Look, I know that Carnival has had the bad week to end all bad weeks. A giant cruise ship has a fire, passengers stranded, the CEO taking heat. Heck, even one of the buses broke down picking up the passengers once they finally got in. Still, it is my opinion that as a company and as an investment, Carnival will be fine. It might even be better than fine since the recent news has led to it being a bit undervalued.

The economy is expanding. Unless those idiots in congress do something truly, stultifyingly dumb, it will continue to do so. When times are good, people spend more money on luxuries. A cruise is a luxury, no two ways about it. And those facts, put together, mean the cruise industry is liable to see some good times ahead, even in the face of recent news.


At this point, everyone with a cable TV hookup knows about Carnival. Yes, the firm has had some bleak news cycles. That's the cause of the stock dropping more than 6% in three days. But underlying that fact is that with almost the worst news it only dropped that much. Carnival is a strong stock with strong growth potential and a dividend yield currently sitting at 2.71%. If anything, the time to buy is now. The firm's P/E is at 22.16 and has dropped significantly this week. There's a deal to be had for a person who is willing to buy and hold CCL.

Royal Caribbean (NYSE: RCL)

A much smaller operation that Carnival, Royal Caribbean operates dozens of vessels with tens of thousands of berths. It's possible that the company will suffer some consequences from the problems that Carnival is having just through being in the same sector. If so, that's a hard thing. RCL doesn't have the muscle or the recent record to handle it as well as Carnival. From a numbers perspective RCL is up 58% since last June, and the board increased the dividend 20% to a current yield of 1.35%. That's not a lot of dividend but it's something, I suppose. While I think Royal Caribbean will do well in the expanding economy, I don't believe it's positioned to do as well as others.

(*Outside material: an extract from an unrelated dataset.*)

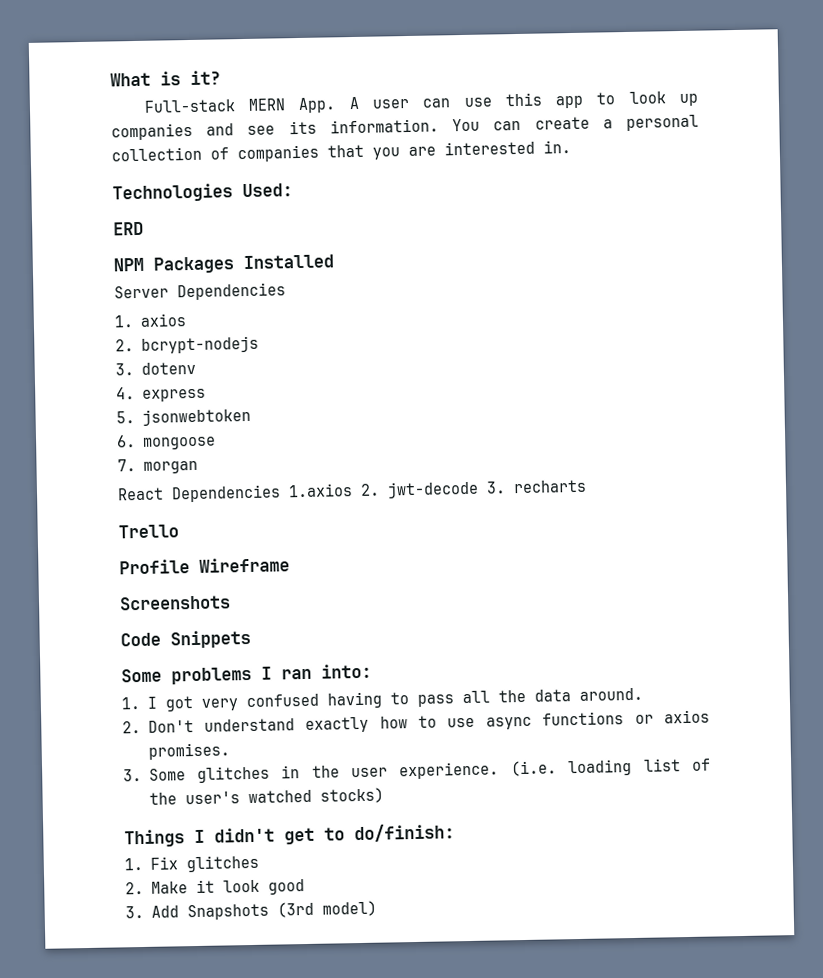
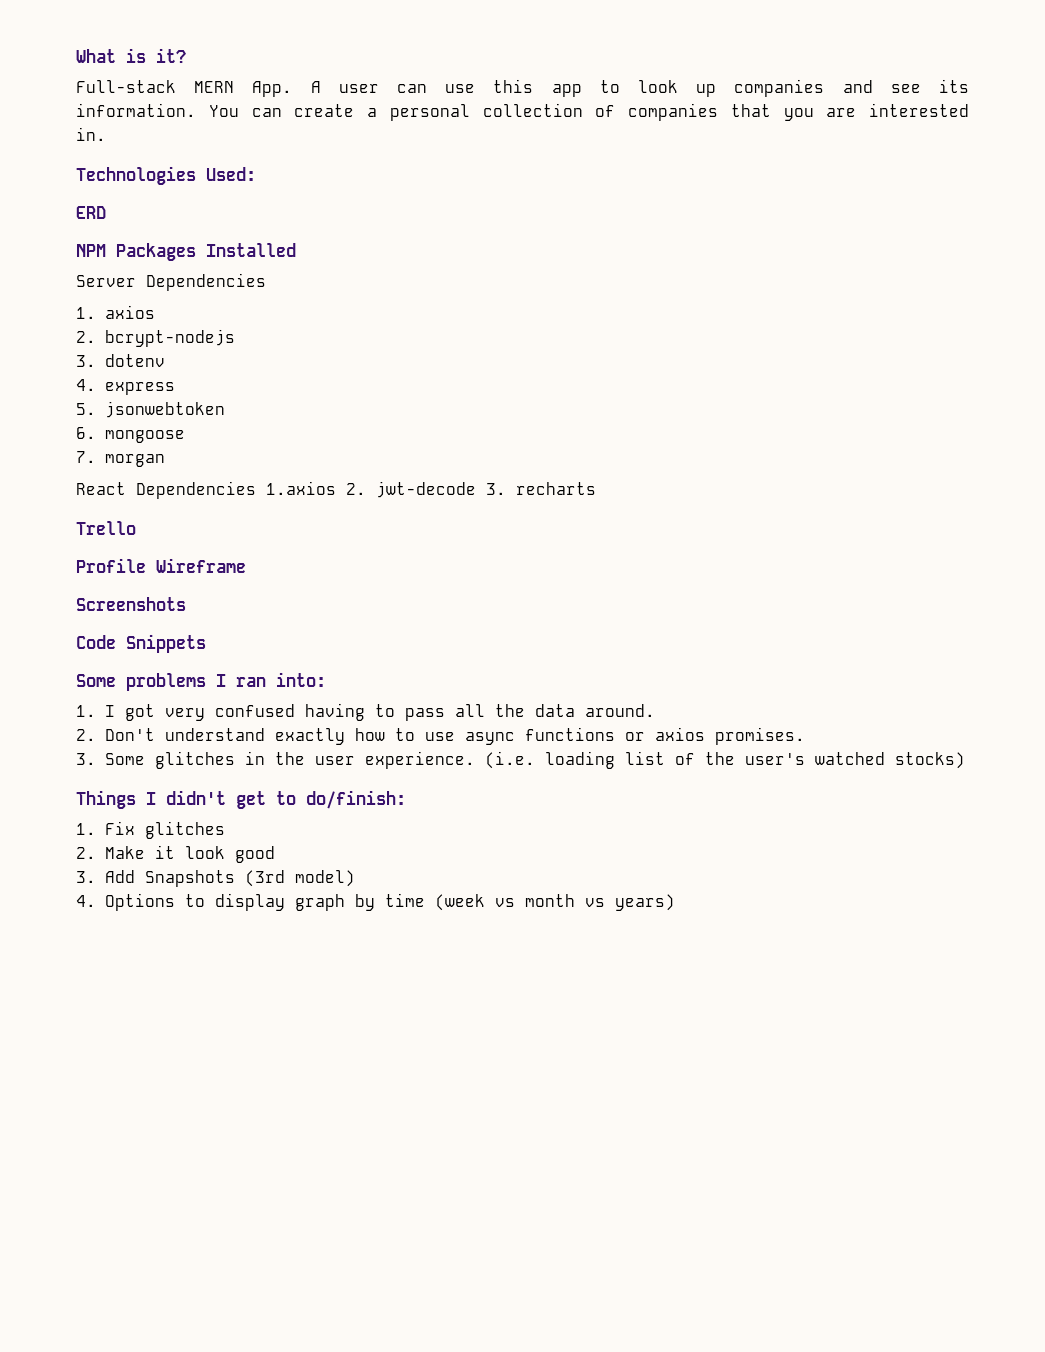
(377, 908) none -> [76,893,676,911] // 4. Options to display graph by time (week vs month vs years)

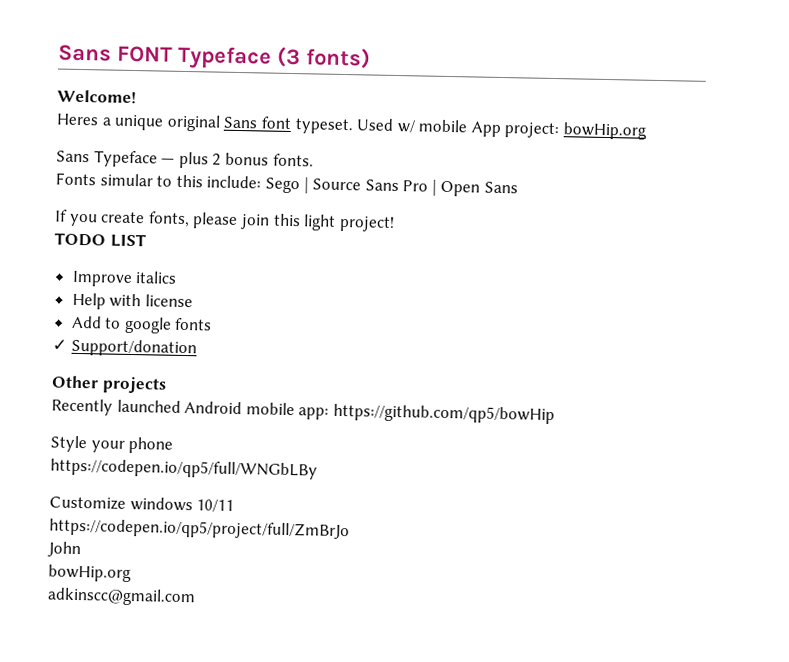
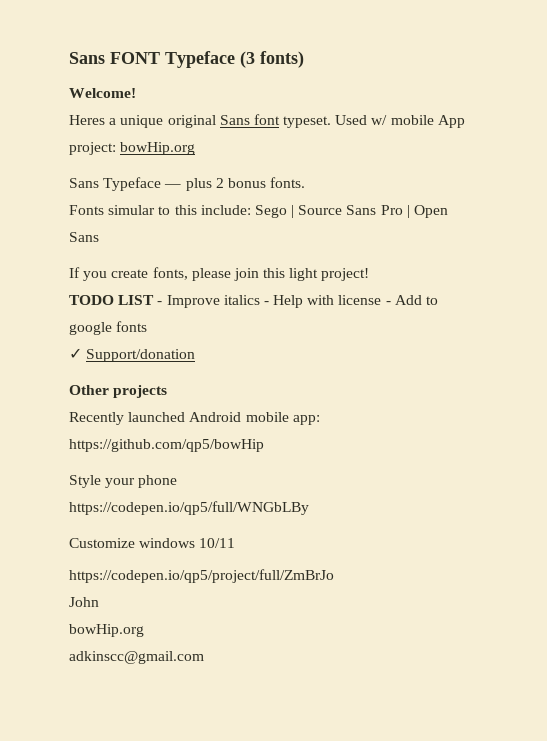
(146, 240) // -> [157,301,163,305] -
(178, 277) // -> [263,301,269,305] -
(193, 301) // -> [385,301,391,305] -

Norwegian Cruise Lines (NASDAQ: NCLH)

Like RCL, Norwegian Cruise Line has the potential to suffer if the business in general drops off due to Carnival's issues. This is a brand spanking new stock, having only gone public LAST month. I think the initial buyers still have the box sitting in their living rooms it's so new. Still, the IPO went well and the stock's climbed 23% since it opened on Jan. 20. I can live with that, given the recent history of other IPOs. The P/E is at 32.13, which tells me that investors are expecting it to go higher in the short term. That's high without being Amazon-level insane. If Norwegian Cruise Lines can even maintain its operating margin of 15.69% from 2012 investors will be happy. I can think of worse plays you can make going into an expanding economy.

Walt Disney (NYSE: DIS)

Did you think I'd forget this? Disney Cruise Lines is a smaller player, overall, but it has the muscle to do whatever it wants to in the market. It's also part of an integrated package with DCL management responsible for the Disney Vacation Club, Disney Adventures and a resort in Hawaii. Whatever bad might happen to the cruise sector it won't happen to Disney's part of it. The company's fanatical devotion to customer care and its reputation will allow it to dodge whatever bullets are out there. From a share-price point of view Disney is excellent, growing by just less than 25% in the last year. It pays a dividend of 1.35%, which isn't going to light anyone up except the most fanatical dividend-lovers, and the P/E of 17.99 indicates that some growth is still anticipated.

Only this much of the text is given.